Pada umumnya, pengguna antenna satelit akan dengan mudah mencabut kabel receiver analog dan kemudian memasang kabel antenna itu pada receiver digital baru. Pengaturan antenna tidak berubah (arah), terkecualo apabila antenna tidak diarahkan dengan baik sebelumnya hingga memerlukan pengaturan arah kembali.


Apabila antenna baru dipasang pertama kali tanpa adanya sinyal analog, maka kemunculannya aka sulit. Sebab sinyal digital akan lebih sulit ditemukan dibanding sinyal analog. Pencarian sudut antena yang tepat dengan arah yang benar akan membutuhkan waktu yang cukup lama dibanding sebelumnya.
Di era analog ukup mudah menggerakan antenna hingga muncul gambar pada layar RV. Namun tidak dengan pencarian sinyal pada satelt digital, dimana sinyal lemah tidak akan menampilkan gambar pada TV atau hanya berpa gambar gelap, hingga kekuatan sinyal naik sekitar 30% maka gambar akan muncul sebening kristal.

Apabila Anda tidak mengetahui pegaturan dasar antenna satelit, seperti mencari satelit yang diharapkan maka pencarian tersebt hanya sia-sia. Selama masih terdapat beberapa sinyal analog, receiver analog untuk pengarahan antenna bisa melakukan pekerjaannya dengan baik dan maksimal. Namun bagaimana jika sinyal analog sudah tidak ada lagi? Pendekatan sistematik dan pemahaman pegaturan dasar antenna satelit tentu sangat dibutuhkan.


Ketka sebuah satelit diterima, maka pengarahan antenna satelt tesebut bisa ditetapkan pada posisi tersebut. Nah untuk bisa mengarahkannya dengan tepat, sudut elevasi wajib diatur seperti seharsnya dengan menggunakan skala yang diperoleh pada tiang antenna. Namun elevasi yang diperoleh tergantung dengan derajat lintang setempat. Dibawah ini merupakan nilai untuk satelit di posisi selatan tepat. (pada posisi utara tepat apabila dilihat dari arah belahan selatan) :
Untuk satelit yang memiliki elevasi beberapa derajat ke Timur maupun Barat, maka elevasinya akan menurun. Perbedaan pada 10 derajat elevasi akan turun maksimal 1 derajat.
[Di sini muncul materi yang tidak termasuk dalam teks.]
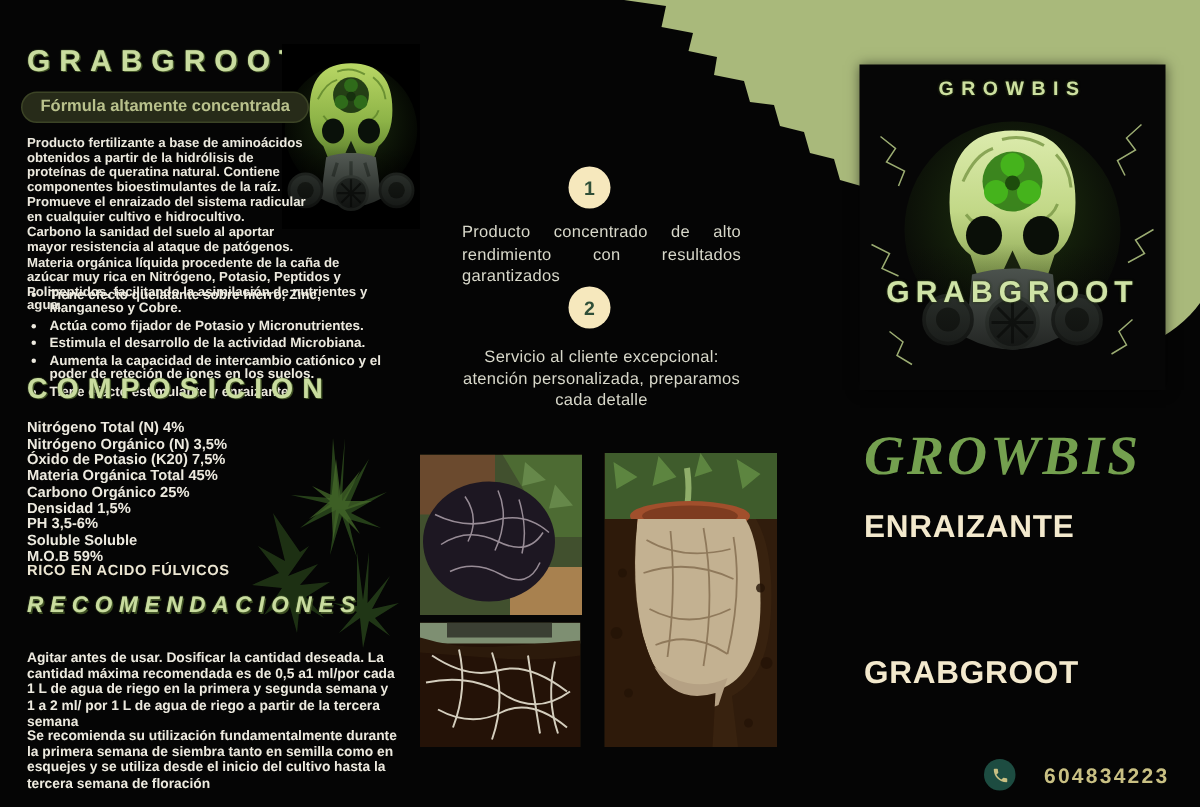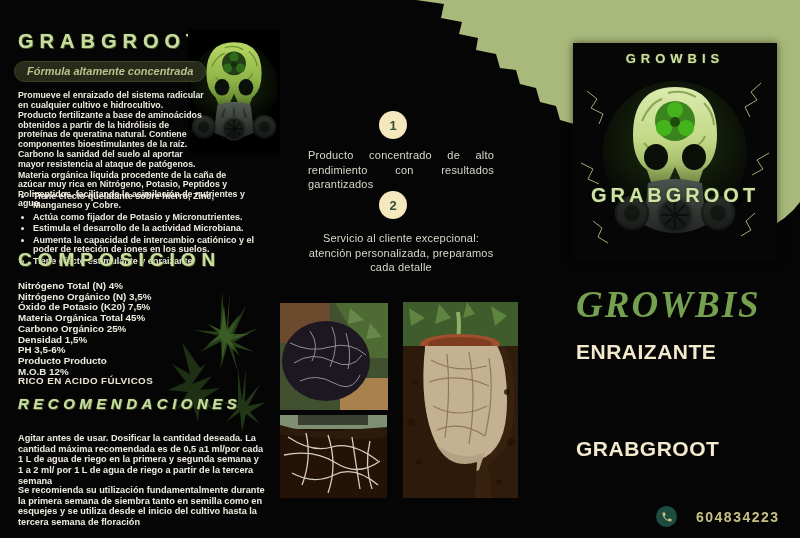--- a/index.html
+++ b/index.html
@@ -14,7 +14,7 @@
   .lp-title{left:18px;top:30px;font-size:20px;font-weight:bold;letter-spacing:6px;
             color:#c9dc9f;text-shadow:0 0 1px #7e9a55, 1px 1px 0 #3a4a22;}
   .lp-pill{left:14px;top:61px;background:#272b19;border:1px solid #3c4426;border-radius:12px;
-           padding:3px 12px 4px 12px;color:#b9c18c;font-size:11px;font-weight:bold;font-style:italic;}
+           padding:3px 12px 4px 12px;color:#b9c18c;font-size:11px;font-weight:bold;}
   .lp-intro{left:18px;top:91px;width:252px;color:#edeadf;font-size:8.8px;font-weight:bold;line-height:1.09;}
   .lp-intro p{margin:0 0 1px 0;}
   .lp-intro p.narrow{width:192px;}

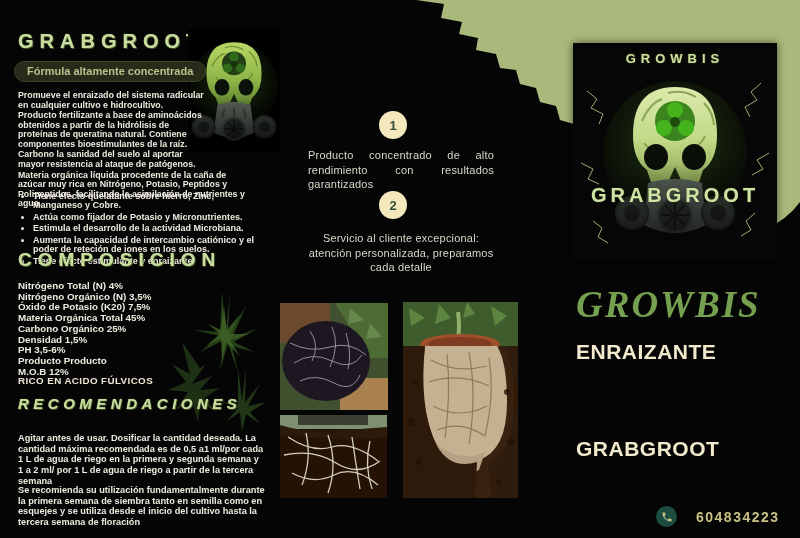--- a/index.html
+++ b/index.html
@@ -126,8 +126,8 @@
   <div class="abs lp-pill">Fórmula altamente concentrada</div>
 
   <div class="abs lp-intro">
+    <p class="narrow">Producto fertilizante a base de aminoácidos obtenidos a partir de la hidrólisis de proteínas de queratina natural. Contiene componentes bioestimulantes de la raíz.</p>
     <p class="narrow">Promueve el enraizado del sistema radicular en cualquier cultivo e hidrocultivo.</p>
-    <p class="narrow">Producto fertilizante a base de aminoácidos obtenidos a partir de la hidrólisis de proteínas de queratina natural. Contiene componentes bioestimulantes de la raíz.</p>
     <p class="narrow">Carbono la sanidad del suelo al aportar mayor resistencia al ataque de patógenos.</p>
     <p class="wide">Materia orgánica líquida procedente de la caña de azúcar muy rica en Nitrógeno, Potasio, Peptidos y Polipeptidos, facilitando la asimilación de nutrientes y agua.</p>
   </div>

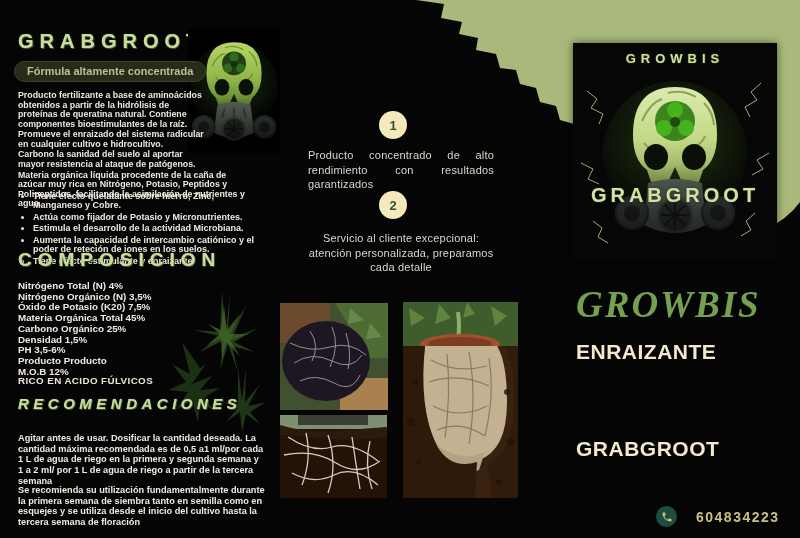--- a/index.html
+++ b/index.html
@@ -163,7 +163,7 @@
     <div>Carbono Orgánico 25%</div>
     <div>Densidad 1,5%</div>
     <div>PH 3,5-6%</div>
-    <div>Producto Producto</div>
+    <div>Soluble Soluble</div>
     <div>M.O.B 12%</div>
   </div>
 

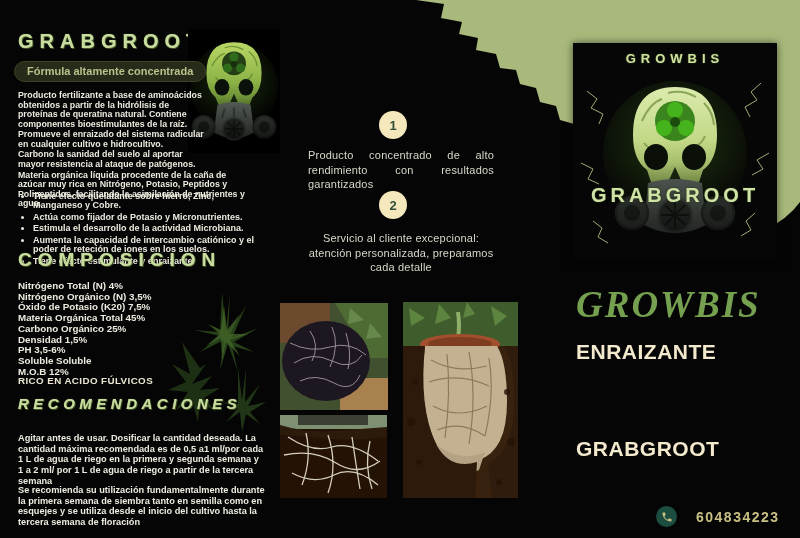--- a/index.html
+++ b/index.html
@@ -164,7 +164,7 @@
     <div>Densidad 1,5%</div>
     <div>PH 3,5-6%</div>
     <div>Soluble Soluble</div>
-    <div>M.O.B 12%</div>
+    <div>M.O.B 59%</div>
   </div>
 
   <div class="abs lp-rico">RICO EN ACIDO FÚLVICOS</div>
Berikutnya pegaturan dasar antenna satelit berlanjut pada pencarian sinyal ang bisa dimulai dengan menggerakan antenna pada posisi satelit yang diharapkan.


Untuk pengecekan keberhasilan pencarian, receiver harus ditata pada salah satu saluran yang terdapat pada satelit tersebut. Ya, pastinya receiver hanya akan mempunyai daftar saluran yang telah terprogram. Untuk itulah tidak akan muncul masalah dalam pemilihan saluran yang pas.



Hanya saja karena data transponder dapat berubah, maka Anda disarankan untuk memeriksa kembali data yang tersimpan dengan daftar frekuensi terbaru. Sayangnya tidak ada skala di tiang guna memutar antenna ke arah barat ataupun timur. Dan hal inilah yang membuat penentuan arah menjadi cukup sulit.